Required action. In your copy, leave out the pictures and repeat every record exactly.

Provided records.

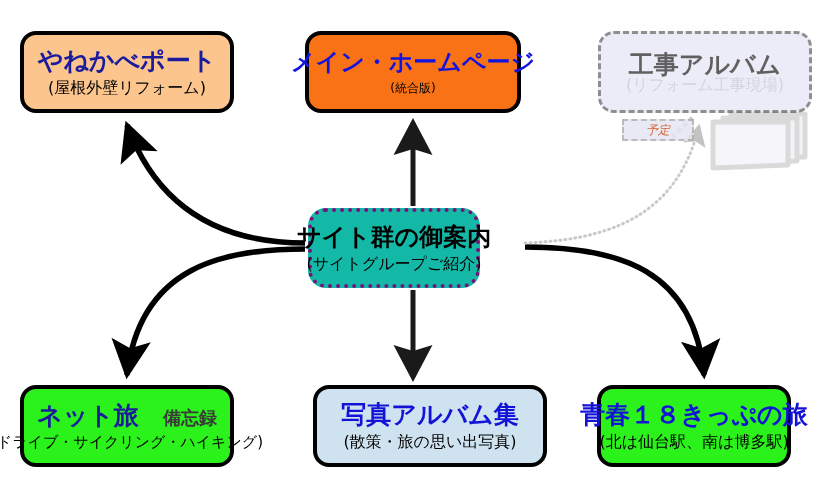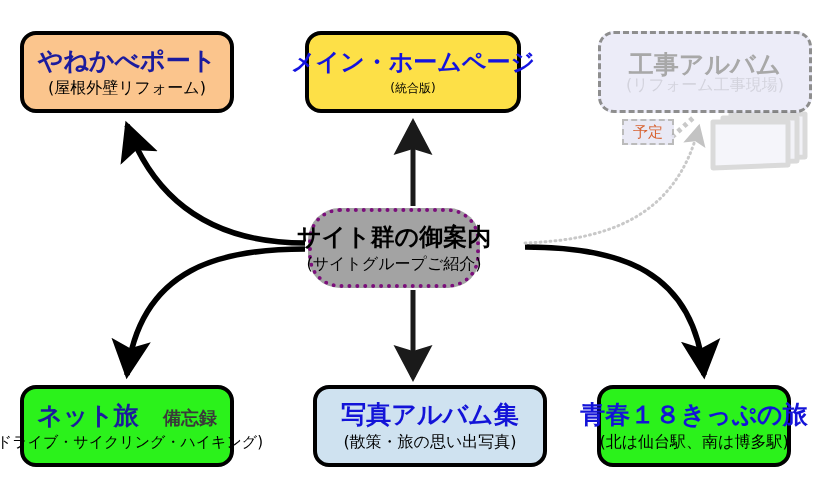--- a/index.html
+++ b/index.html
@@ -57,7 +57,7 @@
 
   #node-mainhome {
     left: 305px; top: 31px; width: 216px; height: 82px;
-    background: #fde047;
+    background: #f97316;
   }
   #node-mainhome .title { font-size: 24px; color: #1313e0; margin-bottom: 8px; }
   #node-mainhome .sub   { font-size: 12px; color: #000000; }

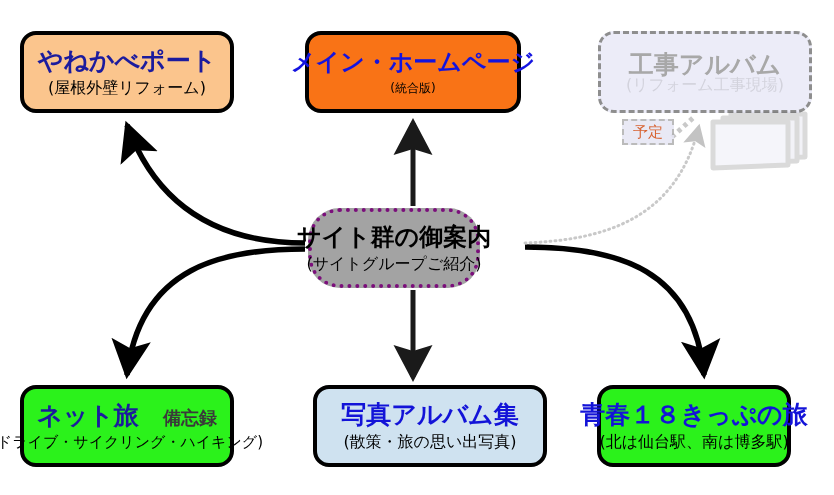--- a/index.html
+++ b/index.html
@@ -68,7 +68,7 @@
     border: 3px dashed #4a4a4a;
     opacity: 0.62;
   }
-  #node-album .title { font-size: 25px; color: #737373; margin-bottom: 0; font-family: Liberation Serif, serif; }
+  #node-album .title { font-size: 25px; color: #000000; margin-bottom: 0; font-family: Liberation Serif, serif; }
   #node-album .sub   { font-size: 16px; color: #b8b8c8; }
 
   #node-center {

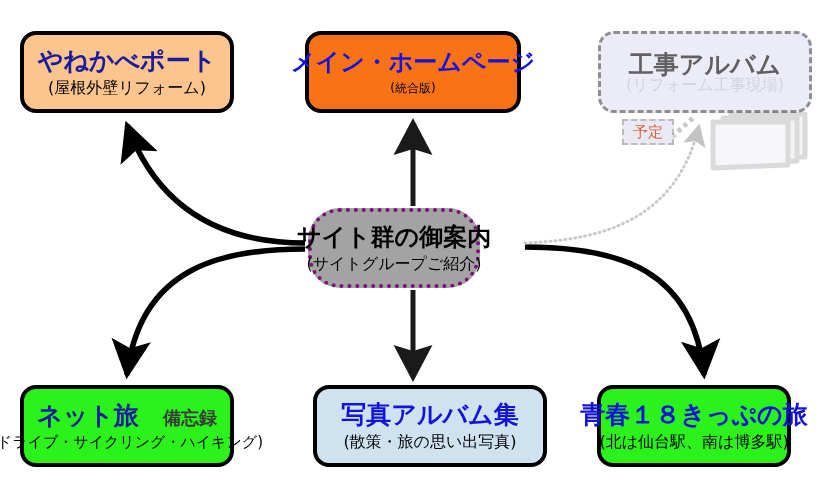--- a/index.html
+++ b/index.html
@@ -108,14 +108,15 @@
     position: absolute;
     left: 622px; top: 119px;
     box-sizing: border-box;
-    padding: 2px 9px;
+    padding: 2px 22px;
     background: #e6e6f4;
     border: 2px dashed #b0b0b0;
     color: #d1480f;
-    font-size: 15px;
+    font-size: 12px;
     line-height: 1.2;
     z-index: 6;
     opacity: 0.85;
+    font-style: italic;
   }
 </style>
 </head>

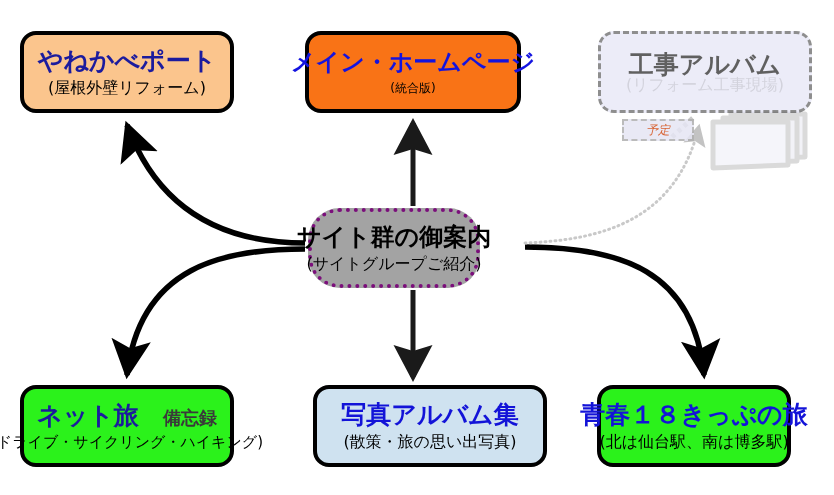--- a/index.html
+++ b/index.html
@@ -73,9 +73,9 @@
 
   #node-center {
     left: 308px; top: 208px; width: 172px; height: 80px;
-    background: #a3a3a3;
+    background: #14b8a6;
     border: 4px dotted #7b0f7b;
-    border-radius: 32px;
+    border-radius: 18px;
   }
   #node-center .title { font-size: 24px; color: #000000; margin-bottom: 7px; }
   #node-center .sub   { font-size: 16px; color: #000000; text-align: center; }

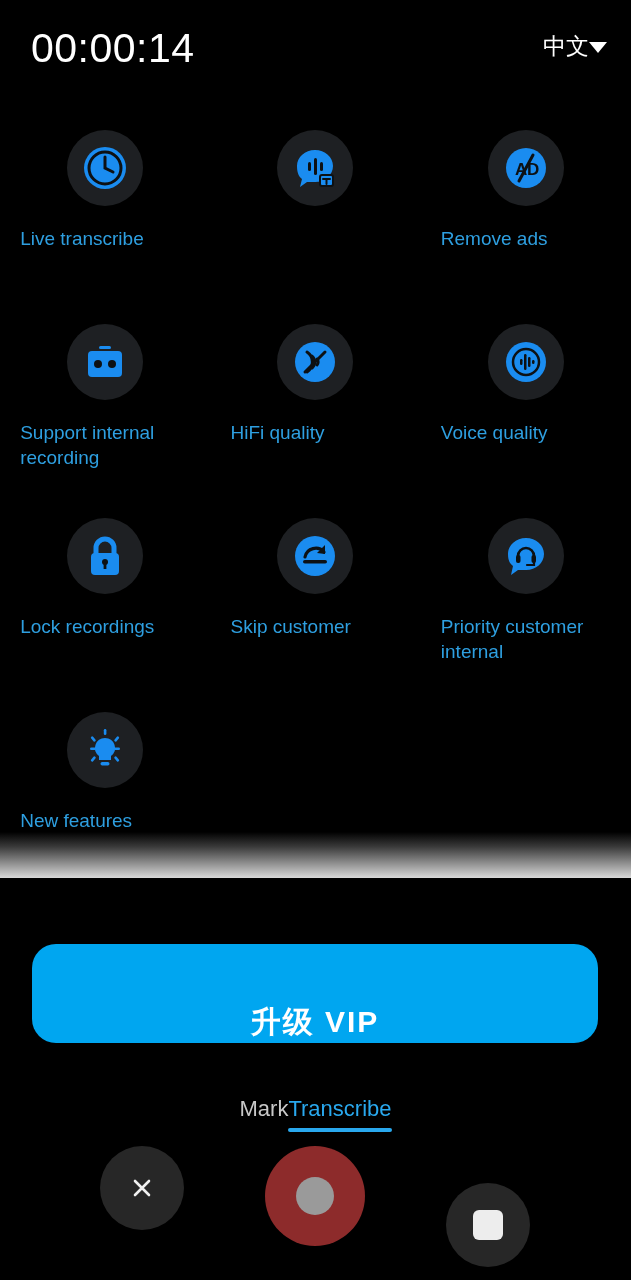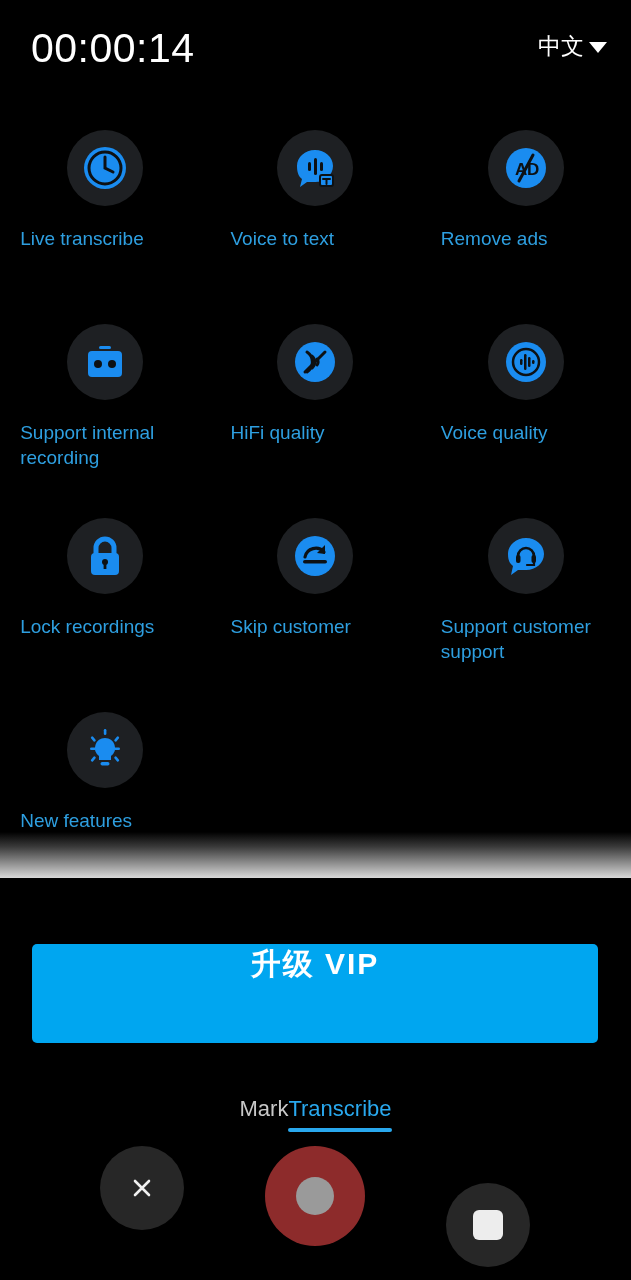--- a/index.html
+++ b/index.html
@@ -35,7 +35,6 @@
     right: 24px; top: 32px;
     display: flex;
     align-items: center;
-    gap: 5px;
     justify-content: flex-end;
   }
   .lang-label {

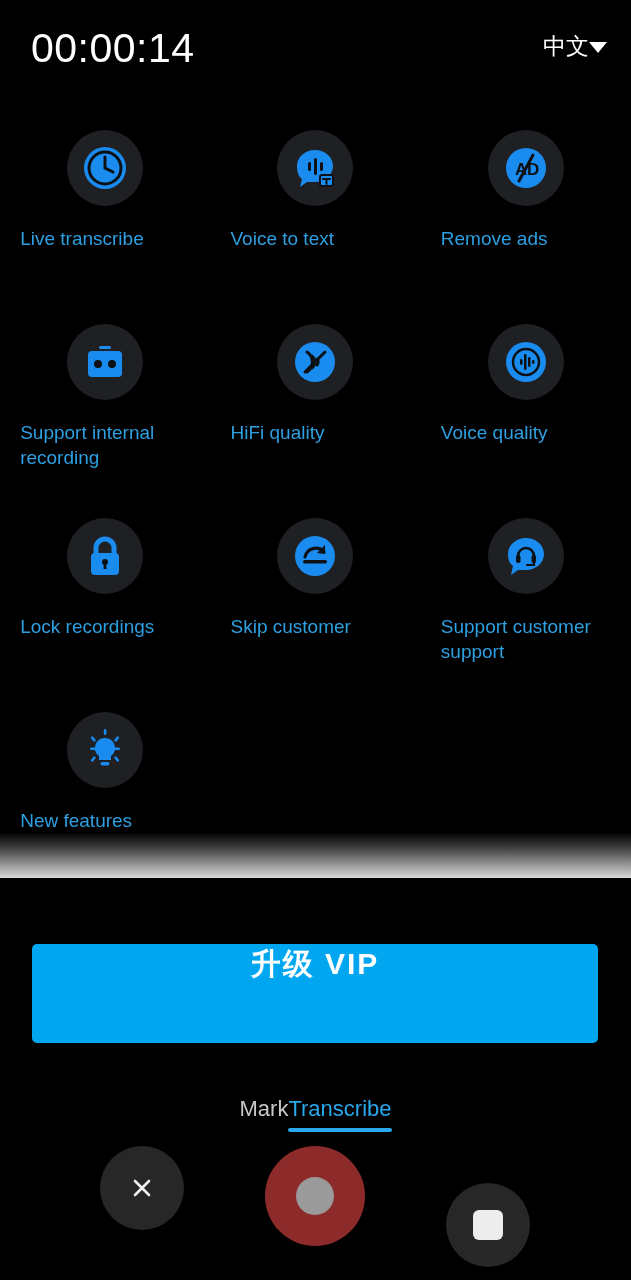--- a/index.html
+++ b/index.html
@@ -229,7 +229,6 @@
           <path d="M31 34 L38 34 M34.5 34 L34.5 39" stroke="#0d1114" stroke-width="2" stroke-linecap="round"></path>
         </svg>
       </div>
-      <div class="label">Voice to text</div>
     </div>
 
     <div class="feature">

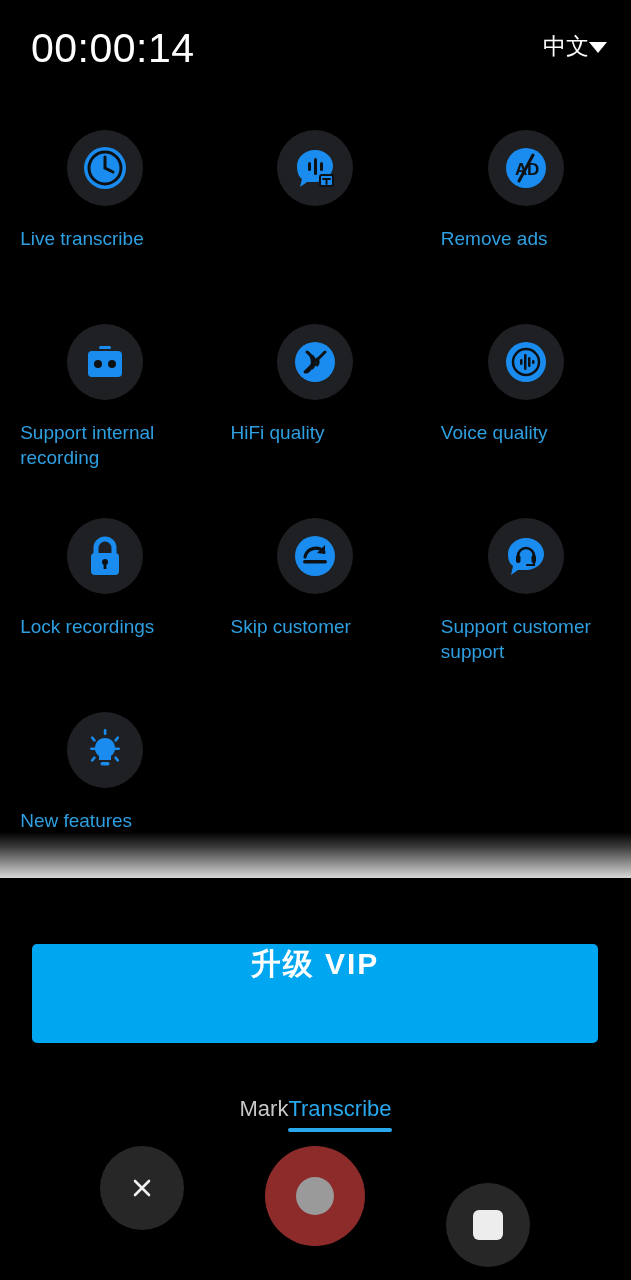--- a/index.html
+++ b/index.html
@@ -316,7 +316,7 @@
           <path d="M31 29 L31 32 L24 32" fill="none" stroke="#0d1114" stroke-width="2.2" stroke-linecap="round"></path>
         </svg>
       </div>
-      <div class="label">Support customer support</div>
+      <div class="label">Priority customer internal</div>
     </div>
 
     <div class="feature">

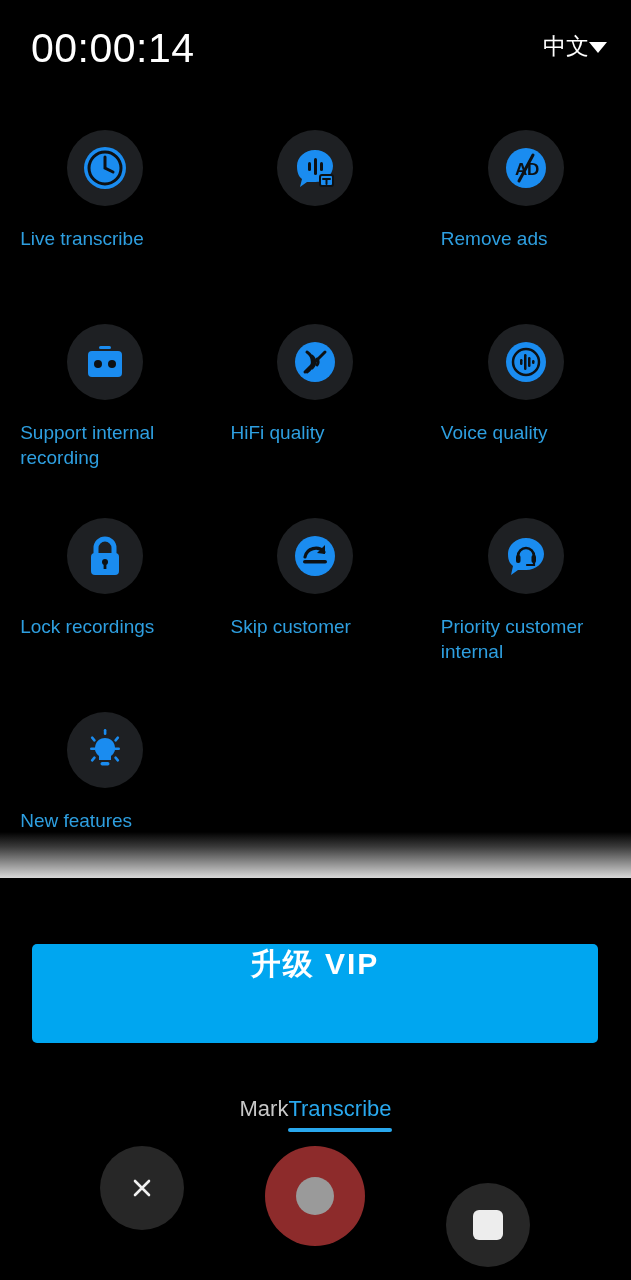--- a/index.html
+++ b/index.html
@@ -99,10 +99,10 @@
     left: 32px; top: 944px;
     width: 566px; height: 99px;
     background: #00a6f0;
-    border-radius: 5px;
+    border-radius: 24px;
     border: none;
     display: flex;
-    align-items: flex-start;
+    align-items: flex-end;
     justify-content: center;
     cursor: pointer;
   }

Response.
--- a/index.html
+++ b/index.html
@@ -57,7 +57,7 @@
 
   #node-mainhome {
     left: 305px; top: 31px; width: 216px; height: 82px;
-    background: #fde047;
+    background: #f97316;
   }
   #node-mainhome .title { font-size: 24px; color: #1313e0; margin-bottom: 8px; }
   #node-mainhome .sub   { font-size: 12px; color: #000000; }

--- a/index.html
+++ b/index.html
@@ -68,7 +68,7 @@
     border: 3px dashed #4a4a4a;
     opacity: 0.62;
   }
-  #node-album .title { font-size: 25px; color: #737373; margin-bottom: 0; font-family: Liberation Serif, serif; }
+  #node-album .title { font-size: 25px; color: #000000; margin-bottom: 0; font-family: Liberation Serif, serif; }
   #node-album .sub   { font-size: 16px; color: #b8b8c8; }
 
   #node-center {

--- a/index.html
+++ b/index.html
@@ -108,14 +108,15 @@
     position: absolute;
     left: 622px; top: 119px;
     box-sizing: border-box;
-    padding: 2px 9px;
+    padding: 2px 22px;
     background: #e6e6f4;
     border: 2px dashed #b0b0b0;
     color: #d1480f;
-    font-size: 15px;
+    font-size: 12px;
     line-height: 1.2;
     z-index: 6;
     opacity: 0.85;
+    font-style: italic;
   }
 </style>
 </head>

--- a/index.html
+++ b/index.html
@@ -73,9 +73,9 @@
 
   #node-center {
     left: 308px; top: 208px; width: 172px; height: 80px;
-    background: #a3a3a3;
+    background: #14b8a6;
     border: 4px dotted #7b0f7b;
-    border-radius: 32px;
+    border-radius: 18px;
   }
   #node-center .title { font-size: 24px; color: #000000; margin-bottom: 7px; }
   #node-center .sub   { font-size: 16px; color: #000000; text-align: center; }

--- a/index.html
+++ b/index.html
@@ -35,7 +35,6 @@
     right: 24px; top: 32px;
     display: flex;
     align-items: center;
-    gap: 5px;
     justify-content: flex-end;
   }
   .lang-label {

--- a/index.html
+++ b/index.html
@@ -229,7 +229,6 @@
           <path d="M31 34 L38 34 M34.5 34 L34.5 39" stroke="#0d1114" stroke-width="2" stroke-linecap="round"></path>
         </svg>
       </div>
-      <div class="label">Voice to text</div>
     </div>
 
     <div class="feature">

--- a/index.html
+++ b/index.html
@@ -316,7 +316,7 @@
           <path d="M31 29 L31 32 L24 32" fill="none" stroke="#0d1114" stroke-width="2.2" stroke-linecap="round"></path>
         </svg>
       </div>
-      <div class="label">Support customer support</div>
+      <div class="label">Priority customer internal</div>
     </div>
 
     <div class="feature">

--- a/index.html
+++ b/index.html
@@ -99,10 +99,10 @@
     left: 32px; top: 944px;
     width: 566px; height: 99px;
     background: #00a6f0;
-    border-radius: 5px;
+    border-radius: 24px;
     border: none;
     display: flex;
-    align-items: flex-start;
+    align-items: flex-end;
     justify-content: center;
     cursor: pointer;
   }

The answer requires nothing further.